La Parole du Temps

Georges Lahy Par Le 08/04/2025 0

Nommer l'invisible selon Abraham Aboulâfia

Dans son ouvrage « Imré Shéfér », Abraham Aboulâfia nous invite à méditer profondément sur la nature du temps en écrivant ces mots :

« Selon la croyance que le temps a été créé — selon l’opinion des baâléi haħidoush (maîtres de l’innovation) —, le temps n’a pas de réalité en acte sans mouvement, et il n’y a de mouvement que pour ce qui possède une matière. À plus forte raison selon ceux qui croient en la préexistence (qadmouth). »

Ainsi, selon cette réflexion subtile, le temps n'existe qu'en dépendance d'une matière mise en mouvement. Notre monde ici-bas, fait de matière, est ainsi fondamentalement temporel. Chaque phénomène, chaque sensation ou émotion, même si elles semblent immatérielles, trouvent nécessairement leur origine dans le mouvement d'une matière concrète, sans quoi elles resteraient inexprimées, inexistantes.

Cette vision d’Aboulâfia a d’importantes répercussions sur notre façon de percevoir notre propre intériorité et notre vécu quotidien. Car si l'on ne reconnaît pas la matière qui sous-tend une émotion ou une sensation, alors cette émotion paraîtra sans cause précise, un simple accident (miqréh). La chose sera vécue comme une fatalité immuable, quelque chose à laquelle « on ne peut rien ». Nous devenons ainsi esclaves d'une réalité floue, une réalité « sans parole », « davar éin davar » (chose sans parole), où les émotions, douleurs et souffrances s'enferment dans le mutisme inquiétant de l'innommable.

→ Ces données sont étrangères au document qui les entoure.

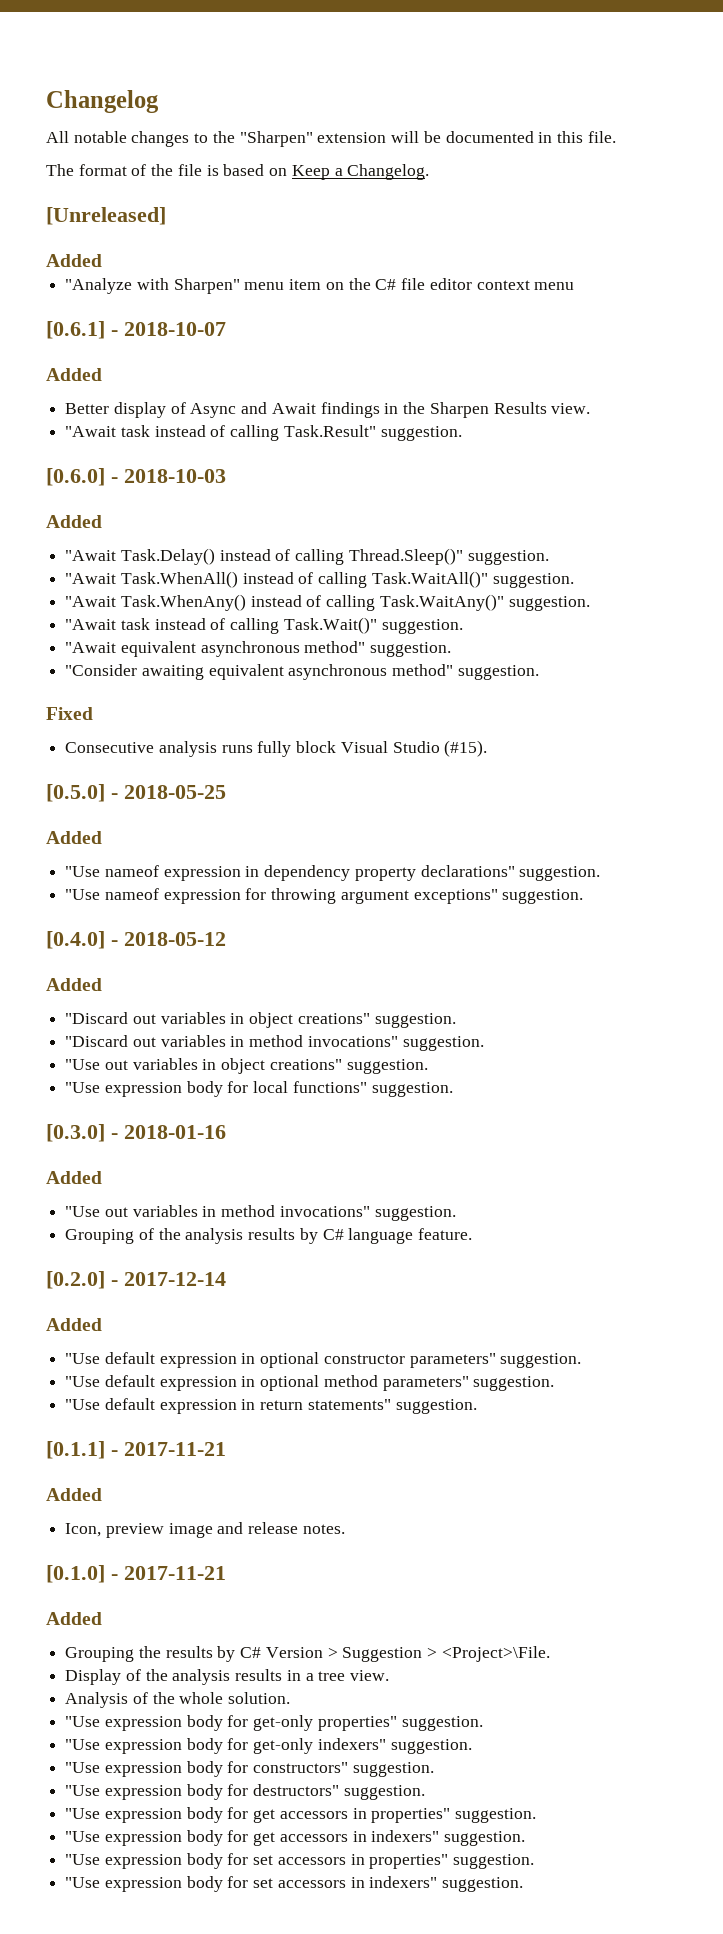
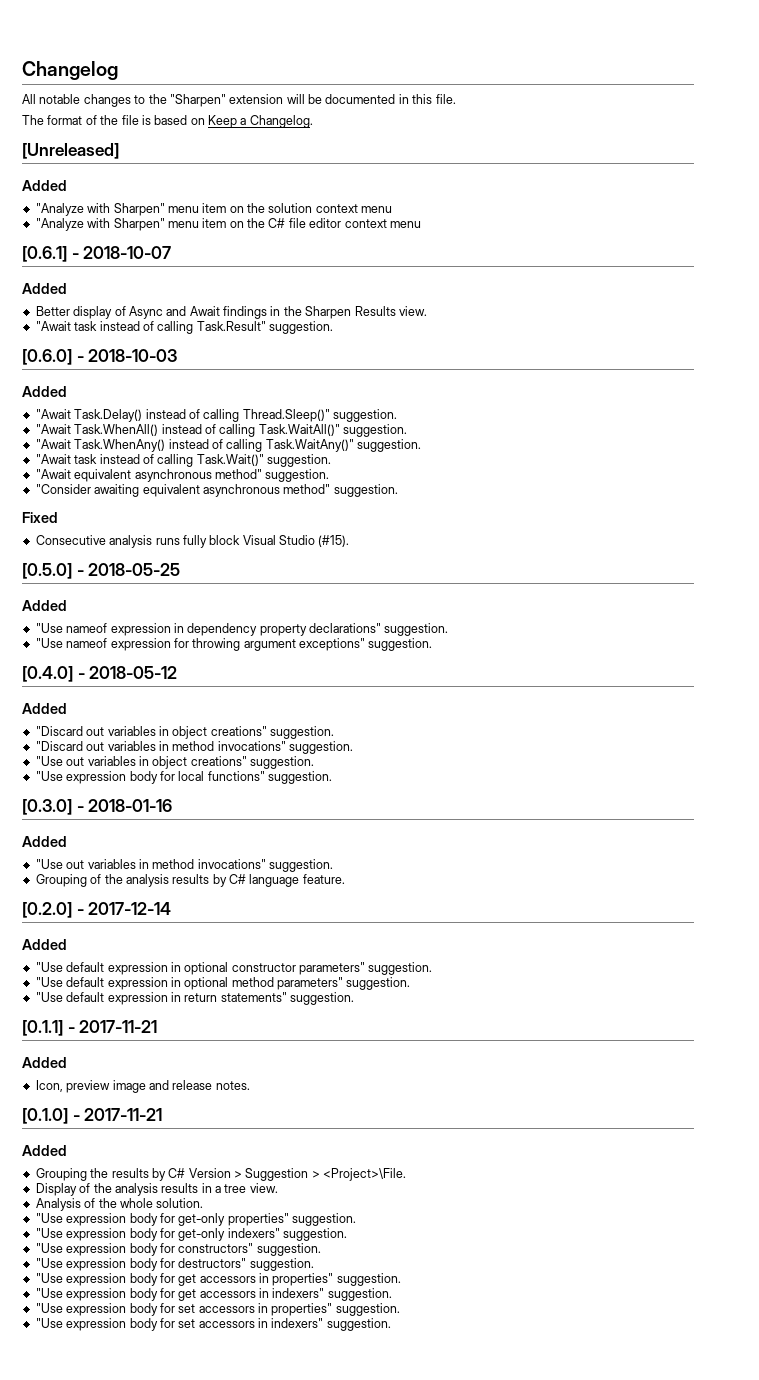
(102, 260) none -> [35,203,393,216] // "Analyze with Sharpen" menu item on the solution context menu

Pour sortir de cette servitude muette, il importe donc de nommer précisément la cause de chaque chose, de chaque sensation, de chaque émotion par son véritable nom. C'est dans l'acte conscient de nommer que nous libérons ces forces de l’opacité qui les enveloppe. Le véritable danger, nous dit Aboulâfia, se cache justement derrière les pseudonymes, les surnoms (kinouïm), ces masques du mauvais penchant (Yétsér harâ), qui occultent le vrai visage des réalités difficiles à assumer.

Abraham Aboulâfia indique dans le même ouvrage :

« Or les trois opposés qui leur font face [aux bonnes vertus] — le mal, la malédiction et la mort — ne possèdent d’existence que sous forme de surnoms (kinouïm) de noms séparés ; ils n’existent que dans la pensée. »

Ces réalités négatives ne livrent jamais leur véritable nom (peut-être en sont-elles privées), elles n’entrent dans l’existence temporelle que lorsqu’elles investissent une matière, même illusoire, alimentée cependant par des fragments de vérité. Ainsi, pour que le mensonge soit crédible, il se doit d’intégrer une parcelle authentique, une réalité tangible. Et c’est ainsi que les maux se cachent derrière des mots fallacieux, des « mots-coquilles-vides » (qlipoth), revêtus des apparences de la vérité, usurpant le mouvement temporel qu’ils sont dans l’incapacité de susciter par eux-mêmes.

Le devoir spirituel, selon cette approche d’Aboulâfia, consiste alors à démasquer ces illusions – le dimion (imaginaire) – et à restituer à chaque réalité son véritable nom, sa véritable parole : « davar yésh davar » (« la chose possède une parole »). Par ce geste de vérité, nous restituons à la réalité sa nature profonde et authentique, rétablissant l'ordre véritable des choses.

Ce processus de restitution concerne également la maladie, en hébreu « ħolah » [חולה], mot qui signifie à la fois « vide » et « profane ». La maladie symbolise ainsi le vide créé par le Yétsér harâ qui profane et souille une matière originellement saine et sainte. La maladie témoigne d'une rupture de la Rouaħ haQodésh (Esprit Saint), expression même de la Briah (Création). Le rétablissement de la santé (brioth) implique donc de rétablir l'Alliance sainte (Brith), non seulement entre ciel et terre, mais aussi entre parole et réalité, entre le verbe et la matière.

Comme l'enseignent les Sages anciens :

« Là où la parole est juste et vraie, là où chaque chose porte son nom authentique, la guérison devient possible, et la Lumière sainte peut à nouveau habiter pleinement la matière. »

Ainsi, la sagesse d’Abraham Aboulâfia nous éclaire d’une manière exceptionnelle sur notre capacité à dompter les apparences et à restituer la vérité profonde des êtres et des choses, à travers l'acte saint de nommer les choses et la puissance libératrice de la parole véritable.

« Et Yhwh-Élohim forma de l’Adamah toute vitalité du champ et tous les volatiles des cieux, et les fit venir vers l’Adam pour voir comment il les nommerait ; et tout nom que l’homme donnait à une âme vivante fut son nom. » (Genèse 2:19).